■ **PROBLEM DESCRIPTION**: Only the lines below between the ones containing "(170, 1187) none" and "(661, 1067) none", inclusive, are to be reproduced, each exactly as it stands.

Content revision data
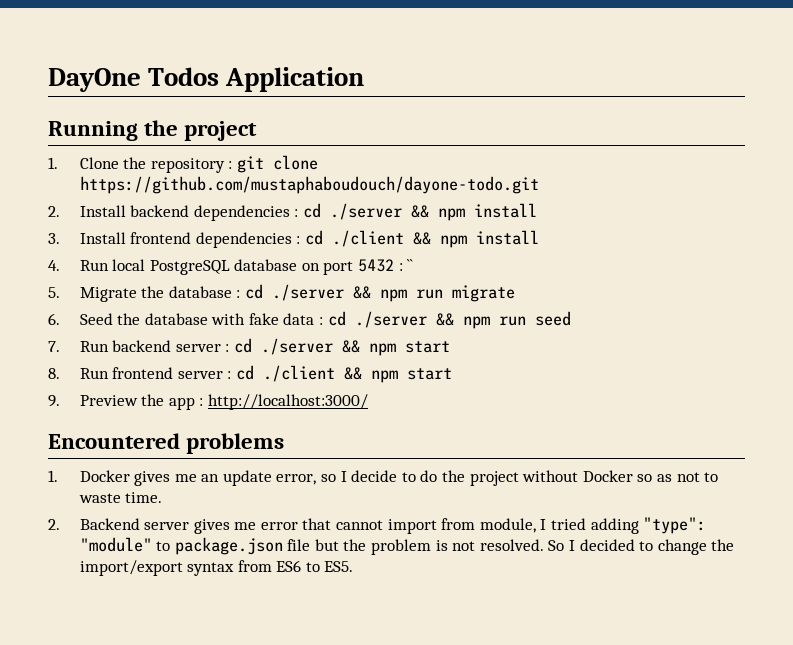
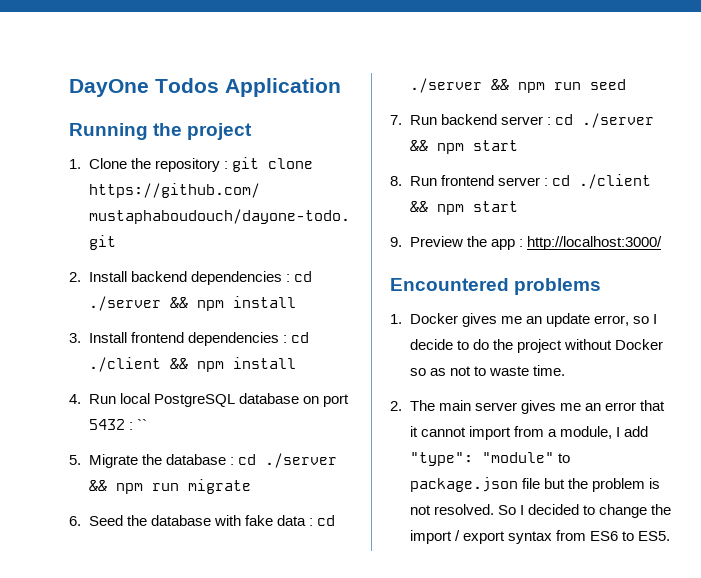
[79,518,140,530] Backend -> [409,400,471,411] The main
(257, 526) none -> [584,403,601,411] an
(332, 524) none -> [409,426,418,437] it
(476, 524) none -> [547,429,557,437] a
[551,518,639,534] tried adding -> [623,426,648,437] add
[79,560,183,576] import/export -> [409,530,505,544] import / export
--
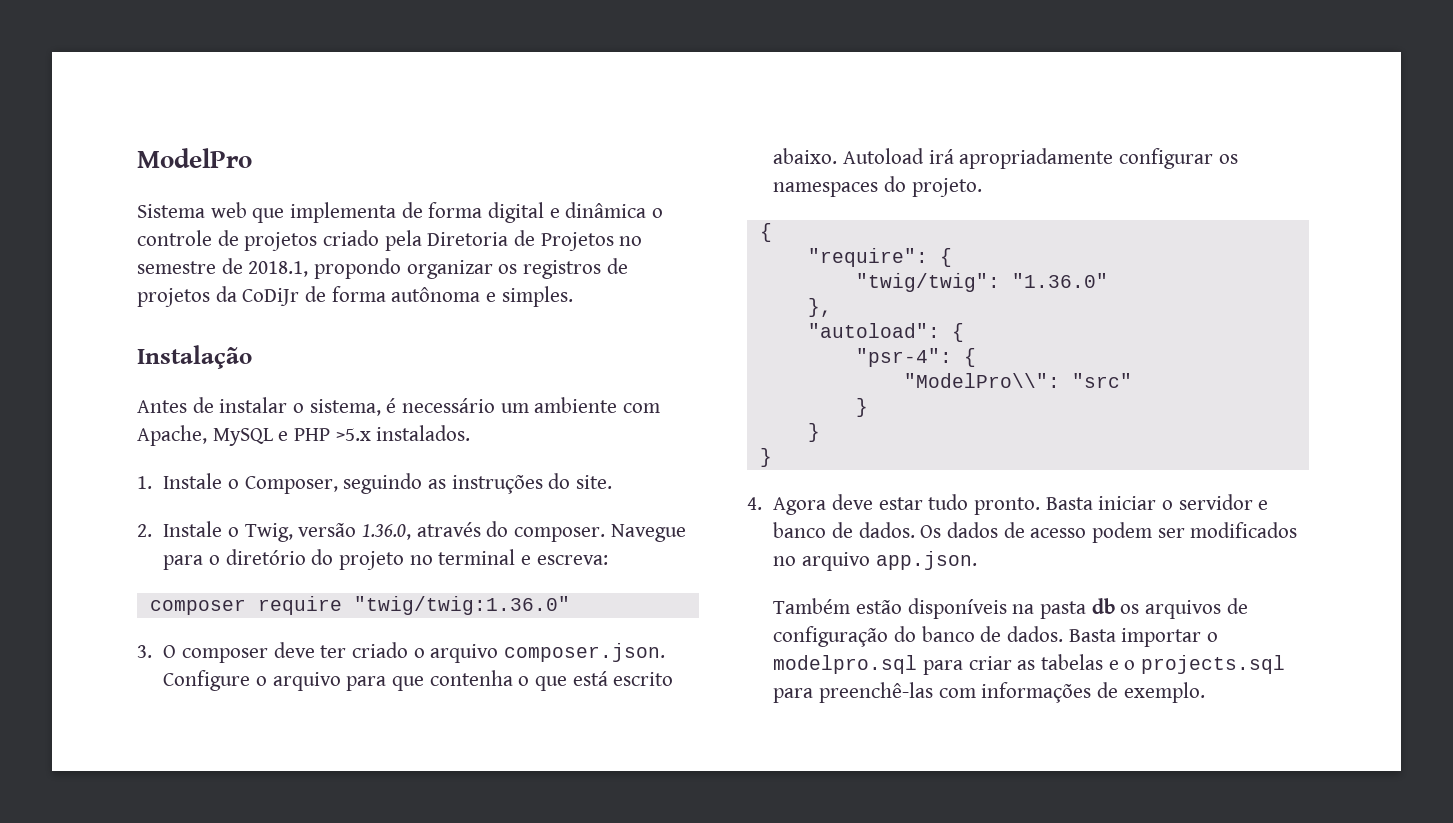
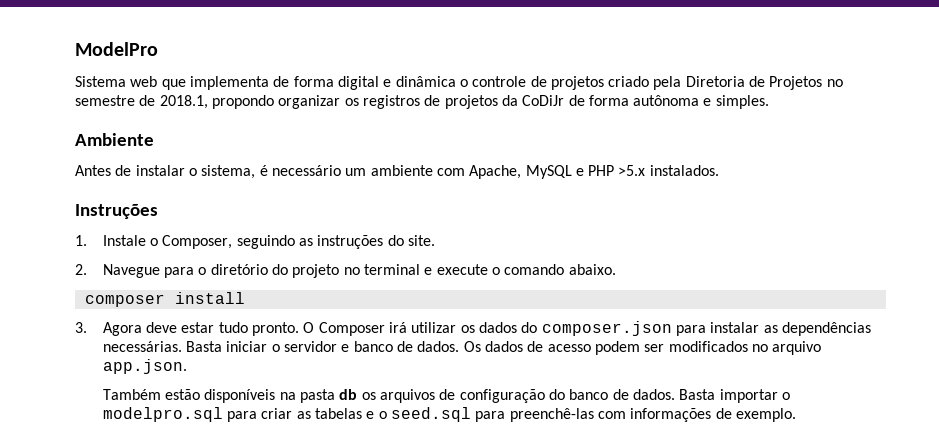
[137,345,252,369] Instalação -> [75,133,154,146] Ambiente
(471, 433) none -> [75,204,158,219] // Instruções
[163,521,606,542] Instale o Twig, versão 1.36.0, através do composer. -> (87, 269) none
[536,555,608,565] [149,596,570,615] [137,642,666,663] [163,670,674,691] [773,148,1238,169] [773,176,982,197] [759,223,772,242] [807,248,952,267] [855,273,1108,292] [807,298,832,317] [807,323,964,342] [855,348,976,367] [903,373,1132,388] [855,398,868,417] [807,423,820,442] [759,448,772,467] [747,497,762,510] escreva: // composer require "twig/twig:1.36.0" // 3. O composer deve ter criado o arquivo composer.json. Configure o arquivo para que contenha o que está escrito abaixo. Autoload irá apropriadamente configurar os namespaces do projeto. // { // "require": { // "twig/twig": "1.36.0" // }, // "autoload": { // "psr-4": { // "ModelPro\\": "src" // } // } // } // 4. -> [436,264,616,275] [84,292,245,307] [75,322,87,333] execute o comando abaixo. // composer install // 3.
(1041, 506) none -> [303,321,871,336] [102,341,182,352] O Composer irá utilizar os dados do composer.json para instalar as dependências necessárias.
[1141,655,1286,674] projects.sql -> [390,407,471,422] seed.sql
==
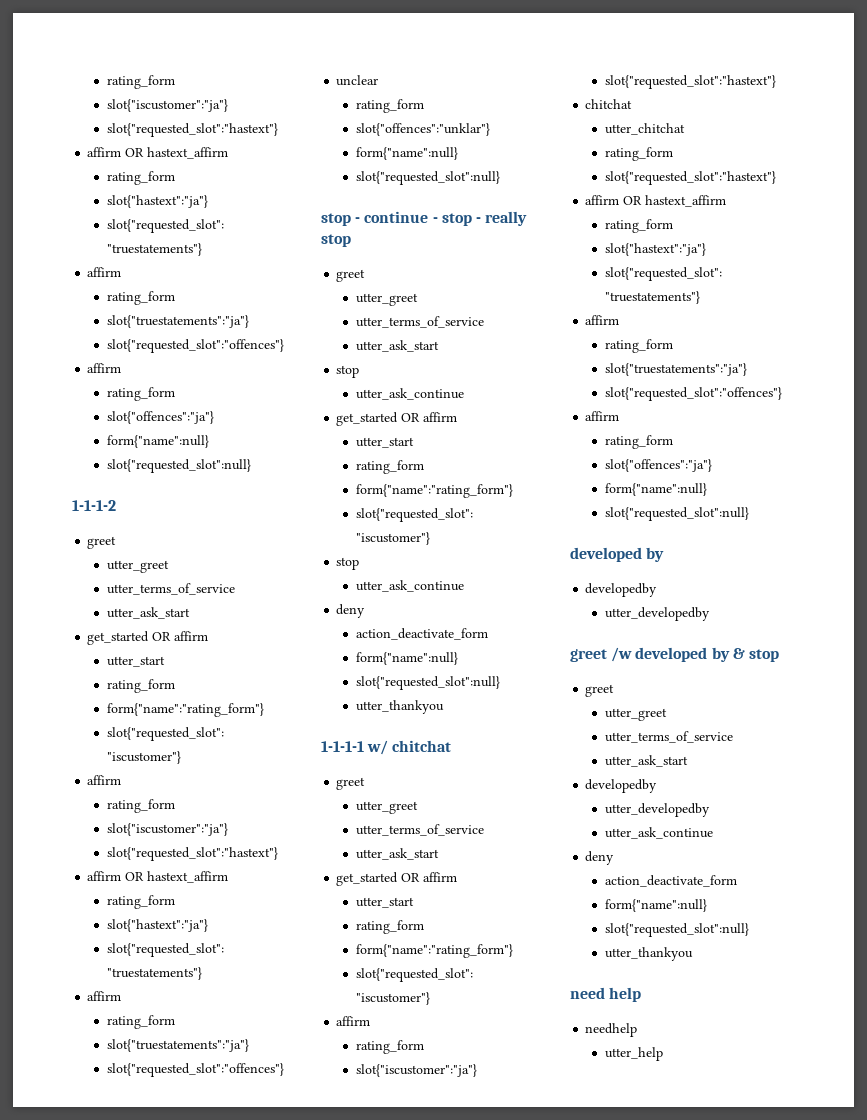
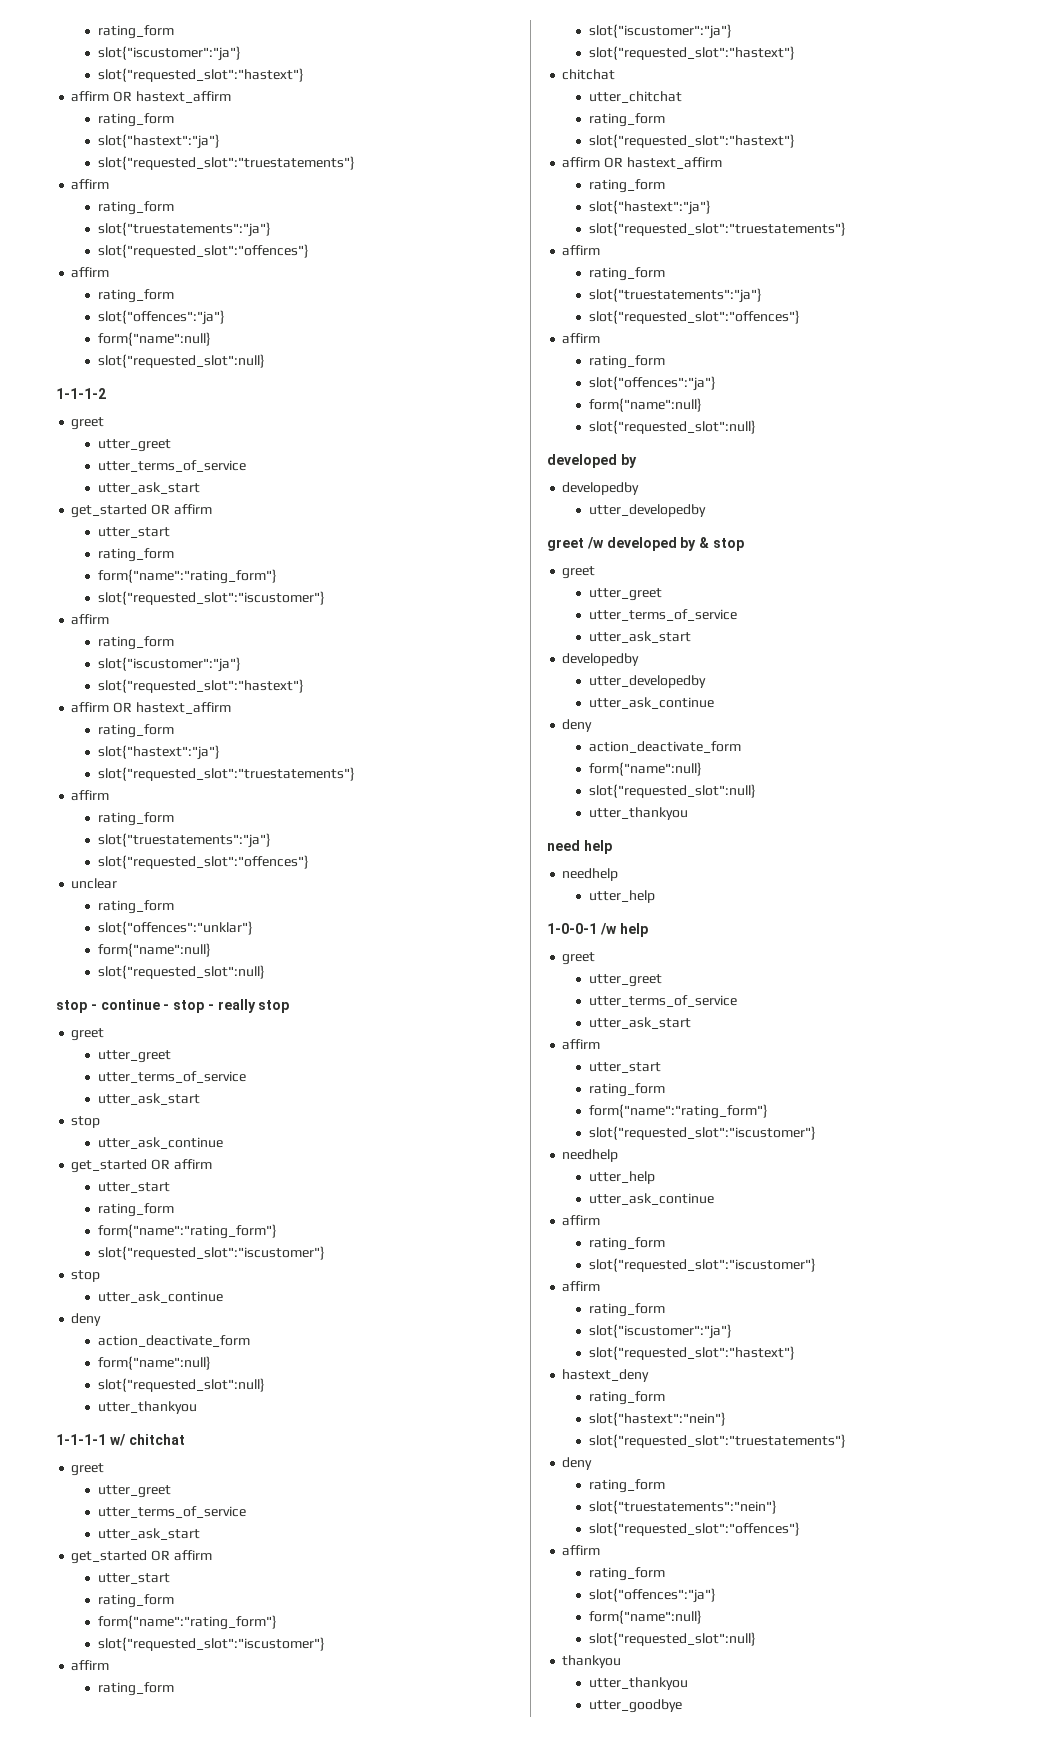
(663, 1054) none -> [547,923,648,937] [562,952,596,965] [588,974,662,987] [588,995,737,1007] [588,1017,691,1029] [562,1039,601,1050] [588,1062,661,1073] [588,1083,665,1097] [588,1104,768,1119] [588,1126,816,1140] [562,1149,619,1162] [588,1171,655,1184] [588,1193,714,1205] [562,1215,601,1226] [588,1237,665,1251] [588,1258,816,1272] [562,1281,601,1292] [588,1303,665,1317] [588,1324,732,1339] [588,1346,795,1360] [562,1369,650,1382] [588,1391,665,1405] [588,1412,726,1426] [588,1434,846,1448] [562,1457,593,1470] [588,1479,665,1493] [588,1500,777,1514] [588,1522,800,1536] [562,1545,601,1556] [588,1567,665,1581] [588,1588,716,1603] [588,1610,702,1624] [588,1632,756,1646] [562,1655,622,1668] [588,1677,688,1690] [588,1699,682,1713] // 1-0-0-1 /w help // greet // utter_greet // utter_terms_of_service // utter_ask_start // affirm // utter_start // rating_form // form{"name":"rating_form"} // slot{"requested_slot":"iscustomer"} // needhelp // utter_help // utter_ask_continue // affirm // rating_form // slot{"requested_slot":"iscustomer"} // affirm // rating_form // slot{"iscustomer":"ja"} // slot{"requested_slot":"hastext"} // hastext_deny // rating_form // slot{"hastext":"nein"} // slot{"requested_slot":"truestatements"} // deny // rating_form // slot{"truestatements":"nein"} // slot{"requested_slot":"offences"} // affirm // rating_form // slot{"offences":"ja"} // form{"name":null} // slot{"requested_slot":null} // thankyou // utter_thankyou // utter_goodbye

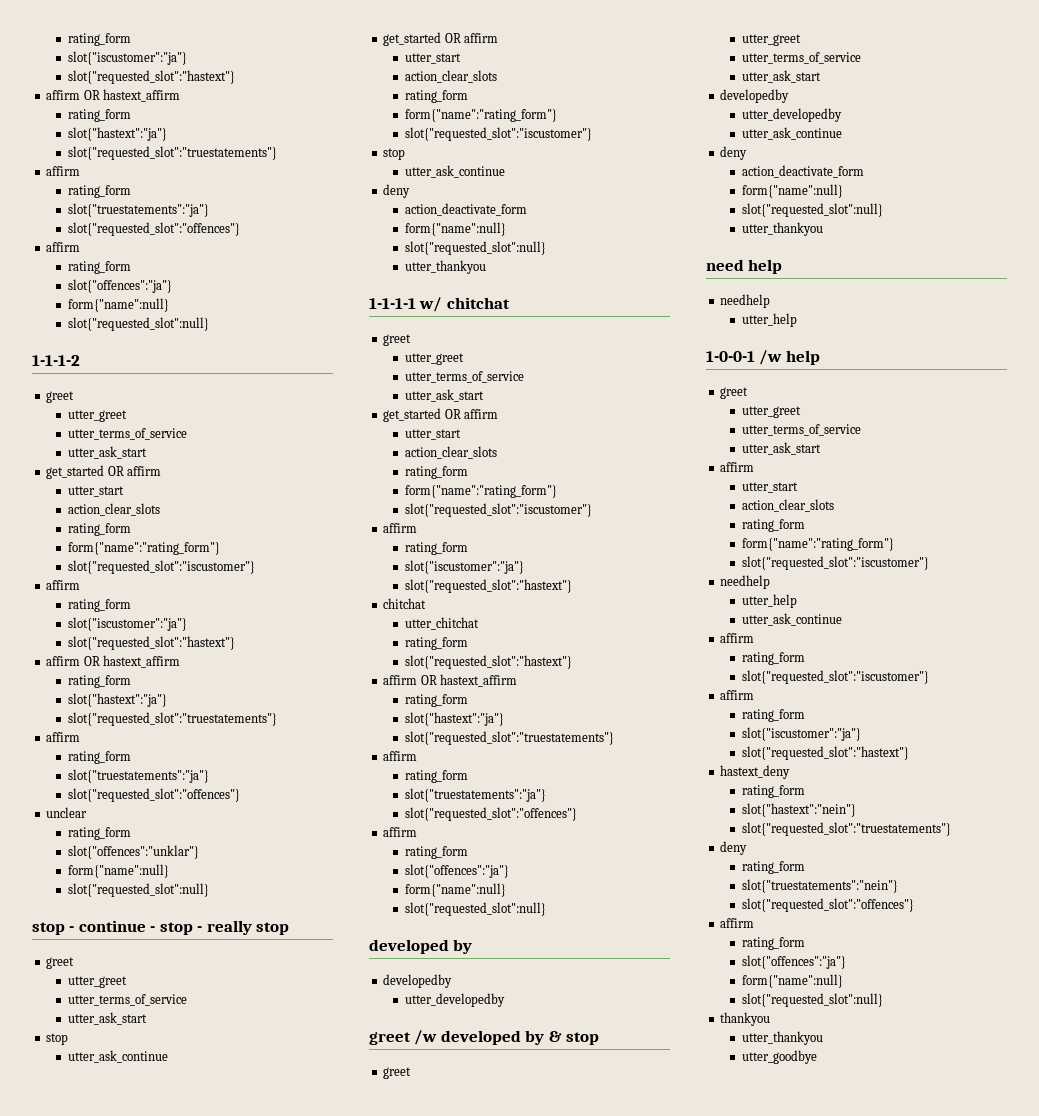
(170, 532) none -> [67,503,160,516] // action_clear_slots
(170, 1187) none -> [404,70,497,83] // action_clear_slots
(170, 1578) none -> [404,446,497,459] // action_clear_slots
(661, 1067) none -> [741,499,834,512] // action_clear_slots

■ **ANSWER TO THIS EXERCISE**:
(170, 1187) none -> [404,70,497,83] // action_clear_slots
(170, 1578) none -> [404,446,497,459] // action_clear_slots
(661, 1067) none -> [741,499,834,512] // action_clear_slots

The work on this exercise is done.